Brief> When you copy the data, keep every word exactly as it is and leave the pictures out.

Material for this task>
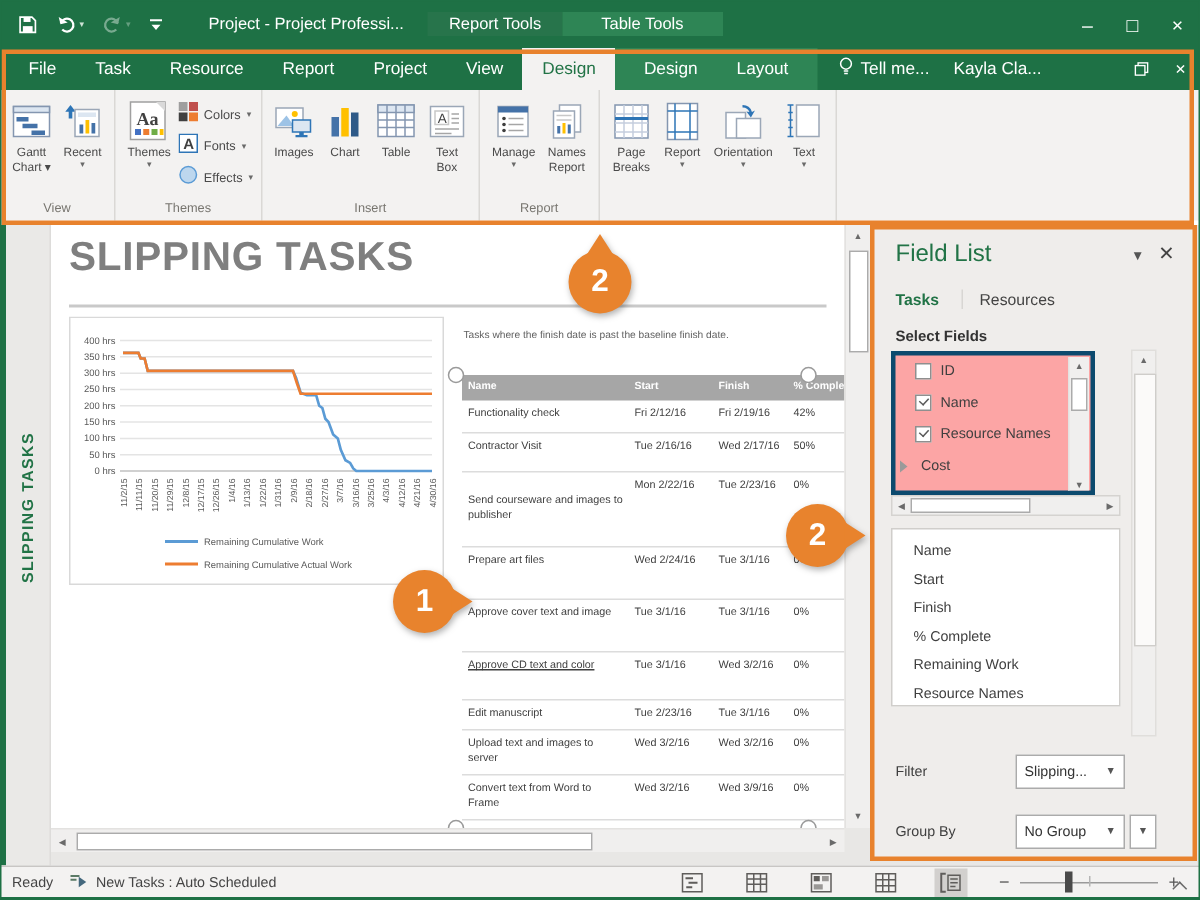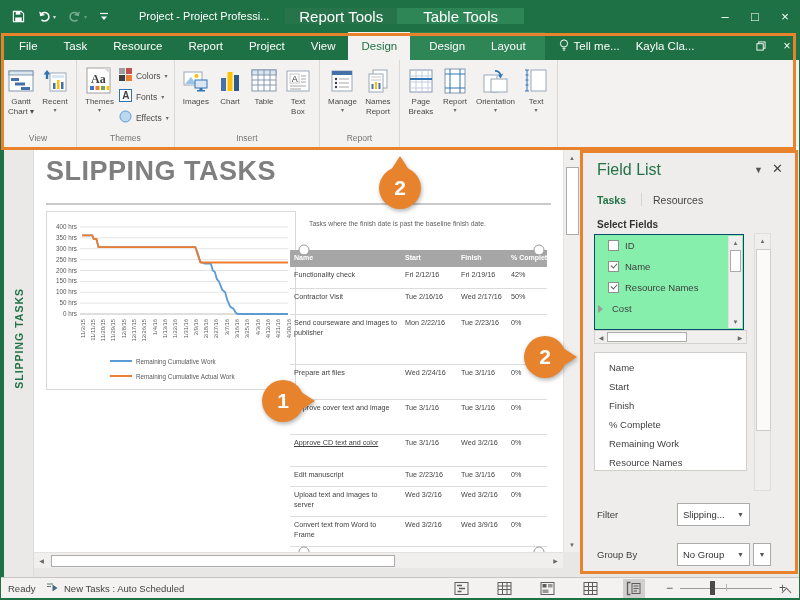--- a/index.html
+++ b/index.html
@@ -14,7 +14,7 @@
   .qat-btn.dim{opacity:.4}
   .qcaret{font-size:6px;color:#cfe3d6}
   .win-title{margin-left:30px;font-size:11px;white-space:nowrap}
-  .ctx-group{height:16px;display:flex;align-items:center;justify-content:center;font-size:15px;white-space:nowrap}
+  .ctx-group{height:16px;display:flex;align-items:center;justify-content:center;font-size:11px;white-space:nowrap}
   .ctx-report{background:#27744B;margin-left:16px;padding:0 14px}
   .ctx-table{background:#2E8555;padding:0 26px}
   .win-controls{margin-left:auto;display:flex}

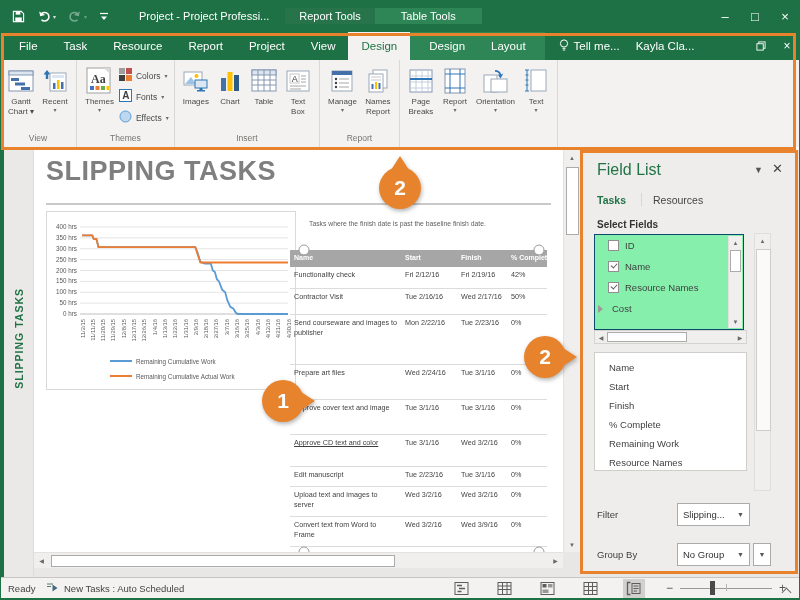--- a/index.html
+++ b/index.html
@@ -91,7 +91,7 @@
   .fl-tab.active{font-weight:bold;color:#217346}
   .fl-tabdiv{position:absolute;left:58px;top:40px;width:1px;height:13px;background:#D8D6D3}
   .fl-select-label{position:absolute;left:14px;top:66px;font-size:10px;font-weight:bold;color:#333}
-  .fl-box{position:absolute;left:11px;top:81px;width:150px;height:96px;background:#86efac;border:1px solid #0c4a6e;box-sizing:border-box;overflow:hidden}
+  .fl-box{position:absolute;left:11px;top:81px;width:136px;height:96px;background:#fca5a5;border:3px solid #0c4a6e;box-sizing:border-box;overflow:hidden}
   .fl-item{display:flex;align-items:center;height:21px;padding-left:13px;font-size:9.5px;color:#3f3f3f;gap:6px}
   .fl-item.tree{padding-left:3px}
   .cbx{width:11px;height:11px;background:#fff;border:1px solid #8f8f8f;box-sizing:border-box;flex:none;position:relative}

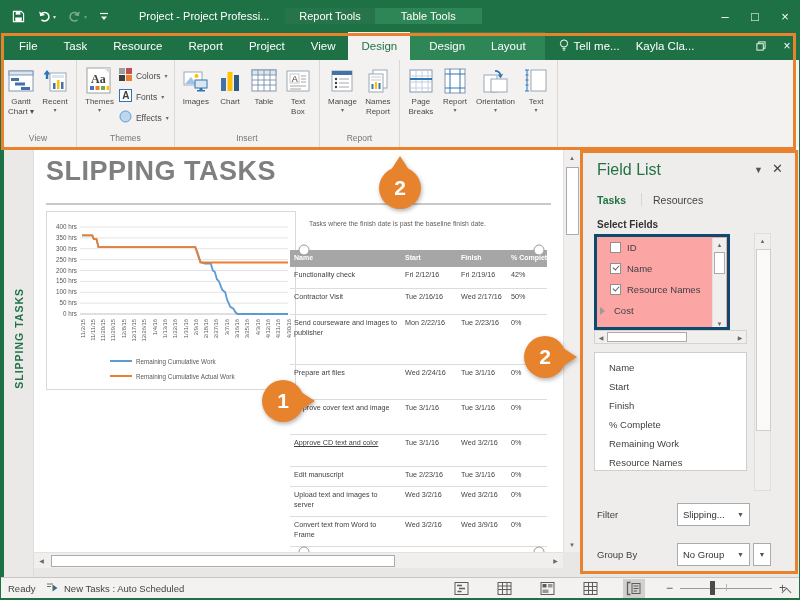--- a/index.html
+++ b/index.html
@@ -58,7 +58,7 @@
   .chart-wrap{position:absolute;left:0;top:0}
   .rep-desc{position:absolute;left:275px;top:70px;width:245px;font-size:6.8px;color:#5f5f5f}
 
-  .rtable{position:absolute;left:256px;top:100px;width:257px;height:302px;overflow:hidden}
+  .rtable{position:absolute;left:274px;top:100px;width:257px;height:302px;overflow:hidden}
   .thead{display:flex;background:#A6A6A6;height:17px;box-sizing:border-box}
   .th{font-size:7px;font-weight:bold;color:#fff;padding:4px 0 0 4px;box-sizing:border-box;white-space:nowrap;overflow:hidden}
   .trow{display:flex;border-bottom:1px solid #DCDCDC;box-sizing:border-box;overflow:hidden}

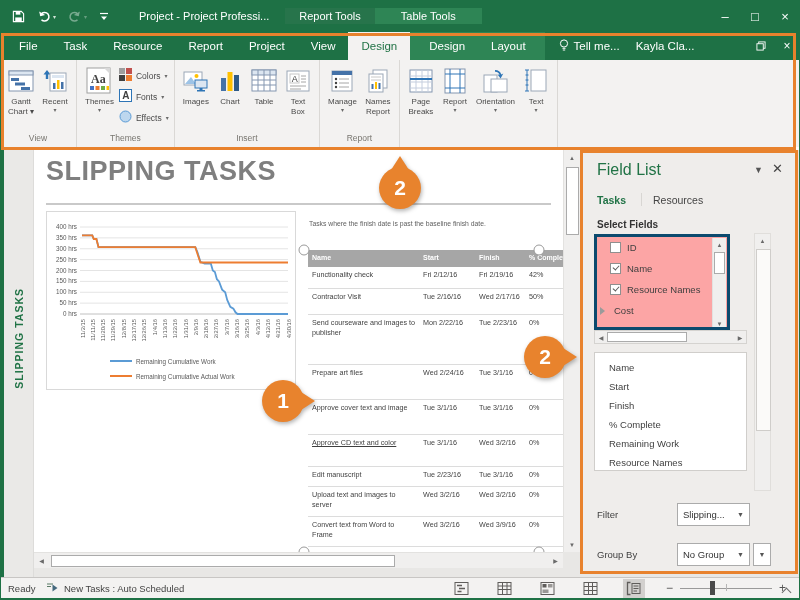--- a/index.html
+++ b/index.html
@@ -519,7 +519,7 @@
             <div class="td" style="width: 40px;">50%</div>
           </div>
           <div class="trow">
-            <div class="td" style="width: 111px;">Send courseware and images to publisher</div>
+            <div class="td" style="width: 111px; margin-top: 10px;">Send courseware and images to publisher</div>
             <div class="td" style="width: 56px;">Mon 2/22/16</div>
             <div class="td" style="width: 50px;">Tue 2/23/16</div>
             <div class="td" style="width: 40px;">0%</div>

Solution to the problem>
--- a/index.html
+++ b/index.html
@@ -14,7 +14,7 @@
   .qat-btn.dim{opacity:.4}
   .qcaret{font-size:6px;color:#cfe3d6}
   .win-title{margin-left:30px;font-size:11px;white-space:nowrap}
-  .ctx-group{height:16px;display:flex;align-items:center;justify-content:center;font-size:15px;white-space:nowrap}
+  .ctx-group{height:16px;display:flex;align-items:center;justify-content:center;font-size:11px;white-space:nowrap}
   .ctx-report{background:#27744B;margin-left:16px;padding:0 14px}
   .ctx-table{background:#2E8555;padding:0 26px}
   .win-controls{margin-left:auto;display:flex}

--- a/index.html
+++ b/index.html
@@ -91,7 +91,7 @@
   .fl-tab.active{font-weight:bold;color:#217346}
   .fl-tabdiv{position:absolute;left:58px;top:40px;width:1px;height:13px;background:#D8D6D3}
   .fl-select-label{position:absolute;left:14px;top:66px;font-size:10px;font-weight:bold;color:#333}
-  .fl-box{position:absolute;left:11px;top:81px;width:150px;height:96px;background:#86efac;border:1px solid #0c4a6e;box-sizing:border-box;overflow:hidden}
+  .fl-box{position:absolute;left:11px;top:81px;width:136px;height:96px;background:#fca5a5;border:3px solid #0c4a6e;box-sizing:border-box;overflow:hidden}
   .fl-item{display:flex;align-items:center;height:21px;padding-left:13px;font-size:9.5px;color:#3f3f3f;gap:6px}
   .fl-item.tree{padding-left:3px}
   .cbx{width:11px;height:11px;background:#fff;border:1px solid #8f8f8f;box-sizing:border-box;flex:none;position:relative}

--- a/index.html
+++ b/index.html
@@ -58,7 +58,7 @@
   .chart-wrap{position:absolute;left:0;top:0}
   .rep-desc{position:absolute;left:275px;top:70px;width:245px;font-size:6.8px;color:#5f5f5f}
 
-  .rtable{position:absolute;left:256px;top:100px;width:257px;height:302px;overflow:hidden}
+  .rtable{position:absolute;left:274px;top:100px;width:257px;height:302px;overflow:hidden}
   .thead{display:flex;background:#A6A6A6;height:17px;box-sizing:border-box}
   .th{font-size:7px;font-weight:bold;color:#fff;padding:4px 0 0 4px;box-sizing:border-box;white-space:nowrap;overflow:hidden}
   .trow{display:flex;border-bottom:1px solid #DCDCDC;box-sizing:border-box;overflow:hidden}

--- a/index.html
+++ b/index.html
@@ -519,7 +519,7 @@
             <div class="td" style="width: 40px;">50%</div>
           </div>
           <div class="trow">
-            <div class="td" style="width: 111px;">Send courseware and images to publisher</div>
+            <div class="td" style="width: 111px; margin-top: 10px;">Send courseware and images to publisher</div>
             <div class="td" style="width: 56px;">Mon 2/22/16</div>
             <div class="td" style="width: 50px;">Tue 2/23/16</div>
             <div class="td" style="width: 40px;">0%</div>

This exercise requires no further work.